There are 6 financial planning tips meant to help 40-somethings find balance in their hectic lives of spending and debt. Let us start with:
1.BUILD YOUR CASH RESERVES
The first step in any financial planning is to establish an emergency fund. You should have three to six months of your normal income in an account that’s safe and liquid. You should also have in that account savings for planned expenses. For instance, if you know you need to replace your furnace in a few years, you should be setting aside money for that in your savings account.Two-income households may be safe enough with three months of expenses saved, while a single person might need six months of reserves. There’s no right or wrong answer about how much cash to have, but you need to be prepared in case your roof needs replacing or if you lose your job.
2.REDUCE YOUR DEBT
If you have credit card debt, student loan debt or medical bills, your next priority should be to reduce and eventually eliminate that debt so that your income can be channelled into saving and investing for the future. If you have credit card debt, you need to work on reducing the debtas quickly as you can. If you have student loan debt, then you should first look to see if it is tax deductible based on your tax bracket. If not, then you should pay that off as soon as possible too. You should also check the interest rates on your credit cards and student loans to see if you can find lower rates.If you have a lot of debt, you should be using all available funds to pay it off. If you have a little bit of debt and you have, for example, R2000, 00 per month for savings, you should use one-third to reduce your debt.

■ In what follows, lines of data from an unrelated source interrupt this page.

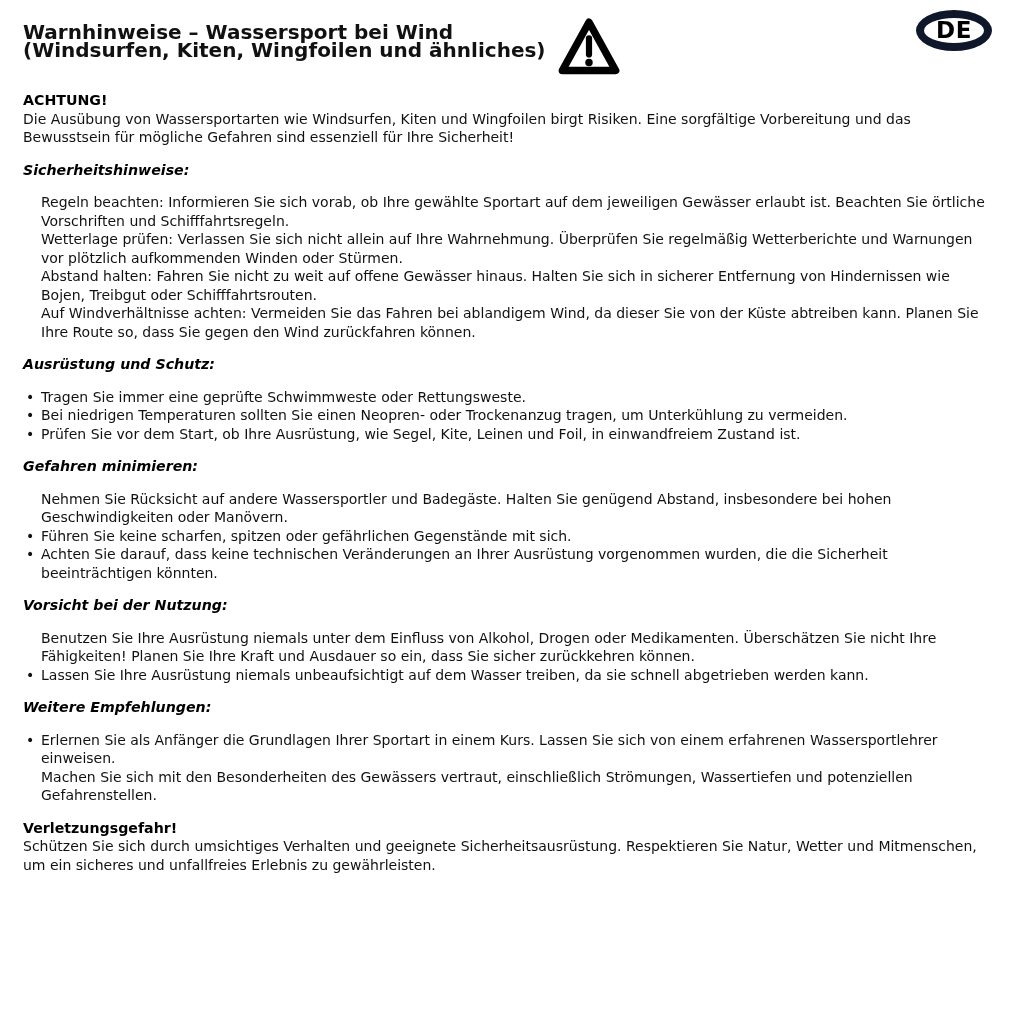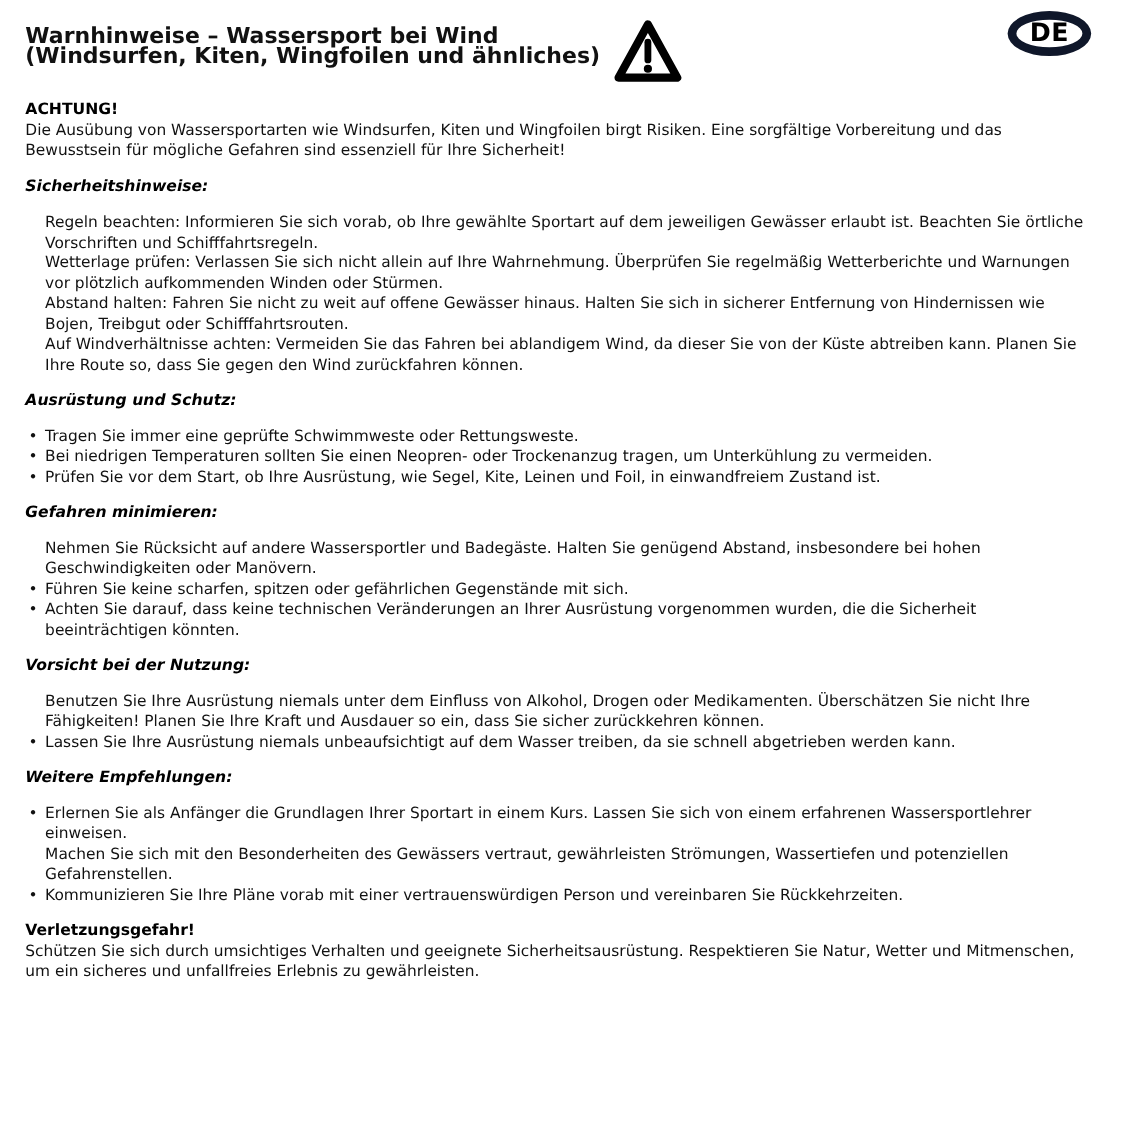--- a/index.html
+++ b/index.html
@@ -130,22 +130,21 @@
 
   <div class="section gap">
     <h2>Vorsicht bei der Nutzung:</h2>
     <div class="item indent">Benutzen Sie Ihre Ausrüstung niemals unter dem Einfluss von Alkohol, Drogen oder Medikamenten. Überschätzen Sie nicht Ihre Fähigkeiten! Planen Sie Ihre Kraft und Ausdauer so ein, dass Sie sicher zurückkehren können.</div>
     <div class="item bullet">Lassen Sie Ihre Ausrüstung niemals unbeaufsichtigt auf dem Wasser treiben, da sie schnell abgetrieben werden kann.</div>
   </div>
 
   <div class="section gap">
     <h2>Weitere Empfehlungen:</h2>
     <div class="item bullet">Erlernen Sie als Anfänger die Grundlagen Ihrer Sportart in einem Kurs. Lassen Sie sich von einem erfahrenen Wassersportlehrer einweisen.</div>
-    <div class="item indent">Machen Sie sich mit den Besonderheiten des Gewässers vertraut, gewährleisten Strömungen, Wassertiefen und potenziellen Gefahrenstellen.</div>
-    <div class="item bullet">Kommunizieren Sie Ihre Pläne vorab mit einer vertrauenswürdigen Person und vereinbaren Sie Rückkehrzeiten.</div>
+    <div class="item indent">Machen Sie sich mit den Besonderheiten des Gewässers vertraut, einschließlich Strömungen, Wassertiefen und potenziellen Gefahrenstellen.</div>
   </div>
 
   <div class="section">
     <h2>Verletzungsgefahr!</h2>
     <p class="para">Schützen Sie sich durch umsichtiges Verhalten und geeignete Sicherheitsausrüstung. Respektieren Sie Natur, Wetter und Mitmenschen, um ein sicheres und unfallfreies Erlebnis zu gewährleisten.</p>
   </div>
 
 </div>
 
 </body></html>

3.MAX OUT YOUR EMPLOYEE BENEFITS
In your 40s, you should at least be saving as much as your employer matches. Even if you aren’t making any profit on that investment, your money doubles just because of the employer match. Corey says since every employer has a different retirement plan, you should find out how much you can contribute, and maximize your contributions up to that limit. Find out how your pre-tax contribution will impact your cash flow because you may be able to contribute more than you think. Hopefully, the employer-sponsored retirement plan has someone who can explain the investment options within the plan. In particular, people need to understand why it may be better to be a little more aggressive with their investments at 42 than at 62.
4.MAKE YOUR OWN RETIREMENT PLANS
At 40, retirement seems very far away, but it is so important to contribute the maximum you can to retirement savings. If you will be living on R180 000, 00 per year when you retire, you’ll need R2 million in assets. So provide for your retirement and put as much money into these options as possible.
5.SAVE FOR UNIVERSITY COSTS
If you’re in your 40s and have kids, you may have already started saving for their university tuition, depending on their age. The best advice from financial advisers is to start saving as early as possible after your kids are born, even if you can only save a small amount. Hopefully, you can increase the amount you save for university as your income rises.You can begin an education savings plan to reduce the amount you or your kids may have to borrow to attend university. Many universities also offer a prepaid tuition plan that allows you to lock in tuition at current rates.Families need to have a rational conversation about ways to minimise university expenses, such as choosing a state school over a private college, doing military service or spending the first two years at a community college followed by two years at a four-year university. One of the best things to do is to start saving as early as possible for university. If you’re in your 40s and your kids are near university age and you haven’t saved much for retirement, it’s not necessarily wise or appropriate to pay for all of their college expenses. One option is to have your kids pay some of their own costs by working during their university years.
6.INSURE YOUR FAMILY
It’s important for people in their 40s to do an insurance needs analysis. Often, people in this age group need a lot of life insurance because they have young kids and day care costs that could be higher if one spouse passed away. Without Life Insurance it’s hard for a lot of people to have saved enough to take care of their family if someone passes away. Life Insurance, especially for a healthy person in his or her 40s, is relatively inexpensive.Most people think they are appropriately covered with their insurance policies, but they will find out after a disaster that they’re not. You should check your health insurance, your home insurance, your auto insurance and your life insurance policies to make sure you have the right coverage. An umbrella insurance policy that adds a layer of protection over your auto and home insurance is also a good idea, particularly if you have assets over R1 million.40-somethings also should check on their disability insurance to be sure they have coverage and to estimate whether they need additional insurance. Most companies only provide up to 60 percent of your income if you are disabled.